En s'interrogeant sur les causes d'une défaite aussi sensationnelle, Cyprien considère la « longue paix » accordée aux chrétiens qui, oubliant presque désormais les dernières grandes persécutions, s'étaient intégrés à la société impériale, accumulant charges et biens. L'assouplissement des relations avec l'autorité de l'État s'est aussi accompagné d'un relâchement des mœurs, "pas de dévotion dans les évêques, pas d'intégrité de foi dans les prêtres, pas de miséricorde dans les œuvres, pas de discipline dans les comportements". La foi avait « langui, je dirais presque endormie » et les communautés s'étaient tournées vers le commerce : « chacun cherchait à augmenter sa richesse » avec « une cupidité insatiable » et de nombreux évêques, abandonnant leurs offices divins, se sont consacrés aux investissements, usure et autres affaires laïques ("divina procuratione contempta procuratores rerum saecularium fieri").

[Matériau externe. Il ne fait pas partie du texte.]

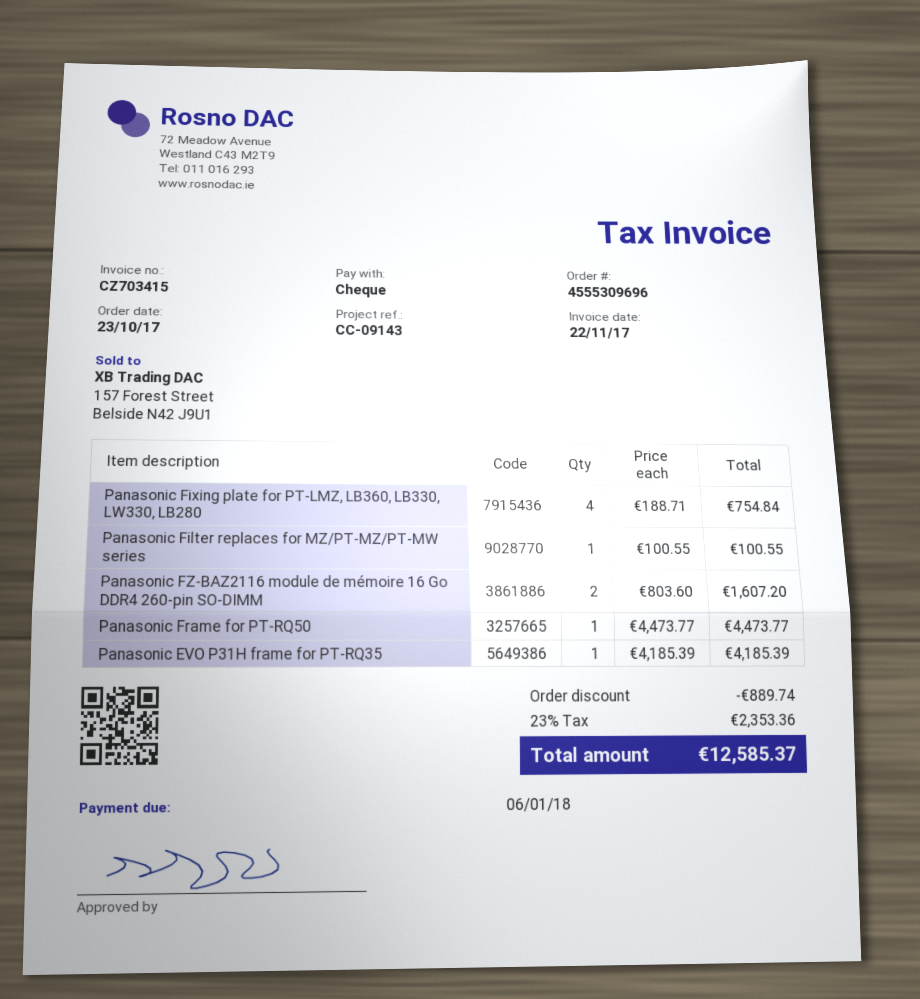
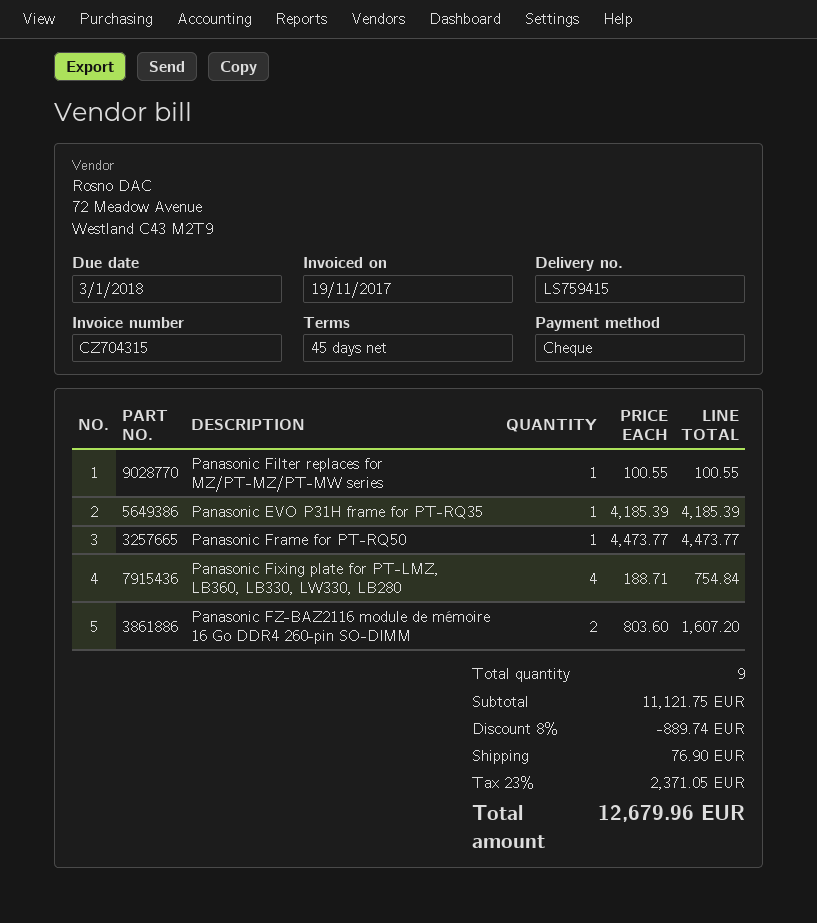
invoice number: CZ703415 -> CZ704315
invoice date: 2017-11-22 -> 2017-11-19
due date: 2018-01-06 -> 2018-01-03
shipping: none -> 76.90
tax: 23% = 2353.36 -> 23% = 2371.05
total: 12585.37 -> 12679.96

Le saint, qui appartient lui-même à une famille aisée, ne considère pas la sécurité sociale et le bien-être matériel comme des maux en soi. Ils le deviennent s'ils sont objets d'un attachement qui dispose au reniement de Dieu. Il croit donc qu'avec la persécution « le Seigneur a voulu éprouver sa famille » et émettre un avertissement dont la nécessité a été démontrée précisément dans la réponse donnée par les croyants. . Ces derniers, explique-t-il, sont tombés précisément à cause des richesses qui les ont maintenus enchaînés au monde et à ses conditions. La capitulation du lapsis prend ainsi un sens didactique clair :

Ceux qui étaient liés aux biens matériels ne pouvaient pas avoir la liberté et la volonté de se retirer. Telles étaient les chaînes de ceux qui restaient, ces chaînes qui empêchaient la vertu, étouffaient la foi, submergeaient le jugement et étranglaient l'âme, afin que ceux qui s'accrochaient aux choses de la terre deviennent la nourriture et la proie du serpent que Dieu condamne. dévorer la terre.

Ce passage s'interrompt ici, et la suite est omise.